L'Ostéotomie tibiale de Valgisation

Introduction

Certaines personnes ont un défaut d'axe du membre inférieur, dit en varus, qui fait passer le poids du corps par le coté médial du genou au lieu de le faire passer par le milieu. Les jambes sont arquées, ou en tonneaux. Cela « use » le cartilage surchargé, et cette usure aggrave encore la déformation. (PHOTO) Lorsque seul le compartiment fémoro-tibial médial est atteint, on peut stopper l'évolution arthrosique et supprimer les douleurs en redressant le membre inférieur. L'ostéotomie du tibia replace l'axe mécanique au centre du genou, voire légèrement en dehors du centre du genou .


Technique

Sous anesthésie générale et bloc nerveux, on réalise la coupe du tibia en protégeant les parties molles. L'espace est ouvert coté médial, et comblé par un greffon d'épaisseur choisie en fonction de la correction voulue. Le greffon est un coin osseux stérile, préparé à partir de têtes fémorales retirées lors de la mise en place de prothèse de hanche. Ces greffons ne sont utilisés qu'après vérification du statut viral du donneur plusieurs mois après le prélèvement. Une plaque vissée maintient la correction et assure la solidité du tibia. Elle permet la mobilisation du genou dès le réveil.


En Pratique

Un cliché des membres inférieurs debout est nécessaire pour calculer la correction à faire.
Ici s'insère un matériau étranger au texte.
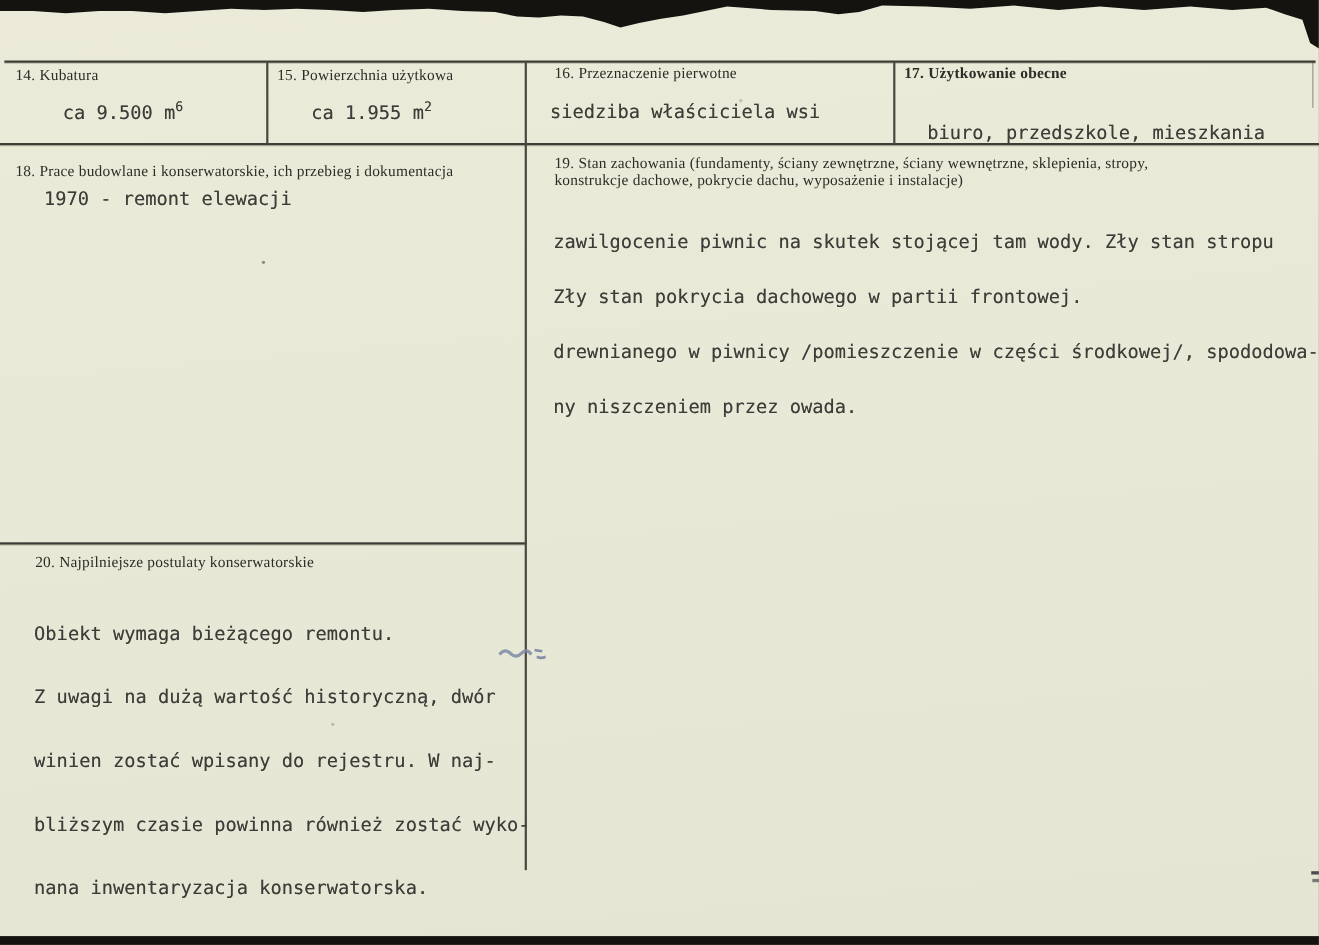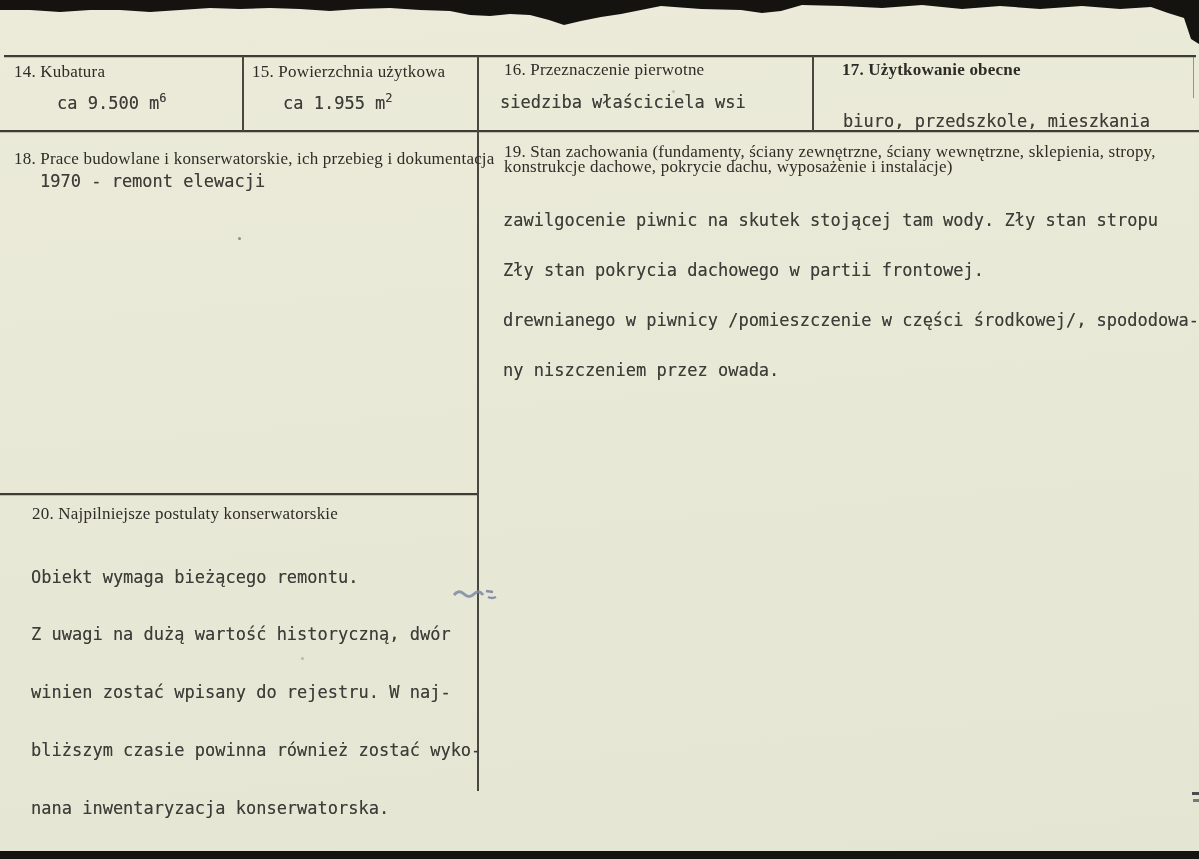"14. Kubatura" .plabel { font-size: 17px -> 14px }
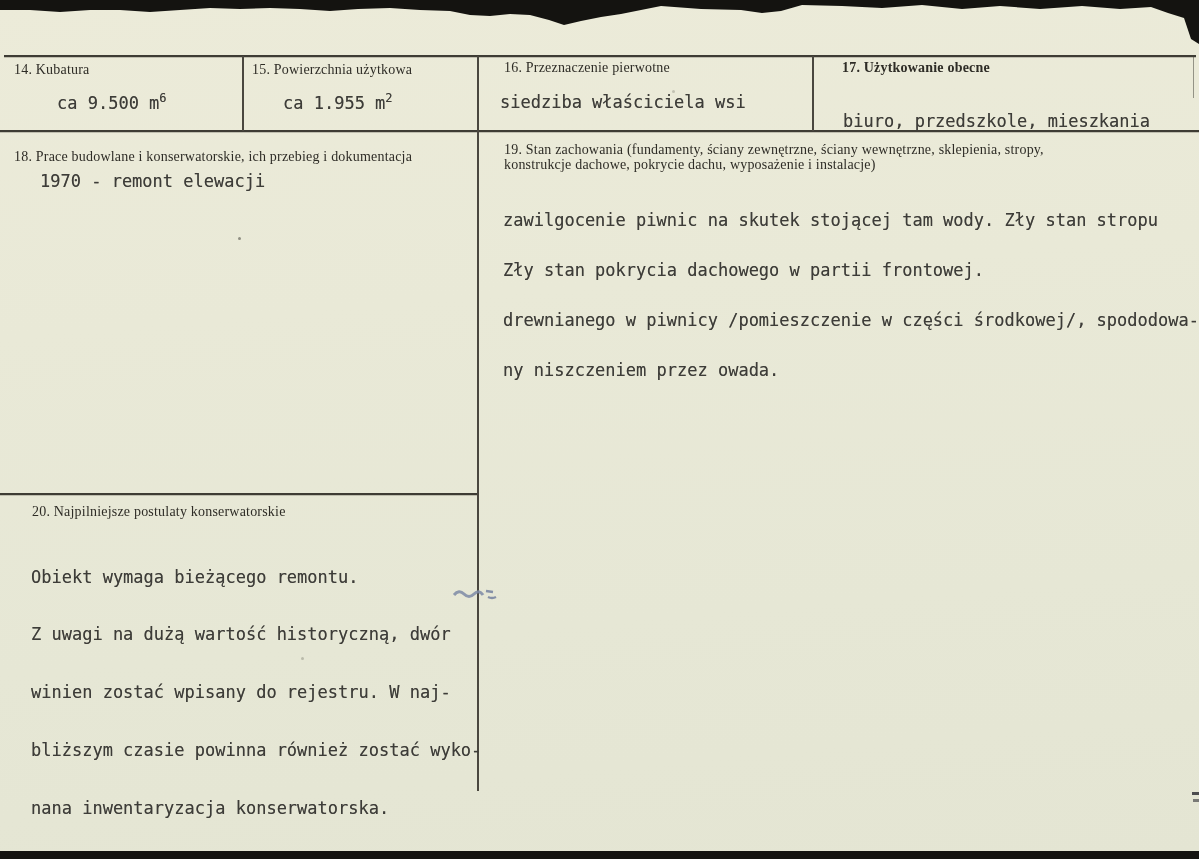"17. Użytkowanie obecne" .plabel.bold { margin-left: 20px -> none }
L'hospitalisation dure deux ou trois jours. Le traitement de sortie comporte un anticoagulant en prévention de phlébite, et des antalgiques. La souplesse du genou est rapidement récupérée. Le premier mois la marche se fait avec des béquilles, le pied peut toucher le sol sans s'y appuyer. L'appui est ensuite plus franc, et guidé par la surveillance clinique et radiographique.


Risques

Lésion neurologique et/ou vasculaire, défaut technique, infection, phlébite, embolie pulmonaire...


Résultats

Les douleurs disparaissent dans la majorité des cas après l'intervention, mais pas de façon définitive. On observe une perte d'efficacité avec le temps. Moins d'un tiers des patients sont réopérés dans les 10 premières années. Les résultats sont meilleurs lorsque le cartilage du coté interne est encore de bonne qualité. La réapparition des douleurs peut nécessiter la mise en place d'une prothèse ou plus rarement une reprise de l'ostéotomie. On estime que 70% des patients n'ont pas été ré-operés à 10 ans.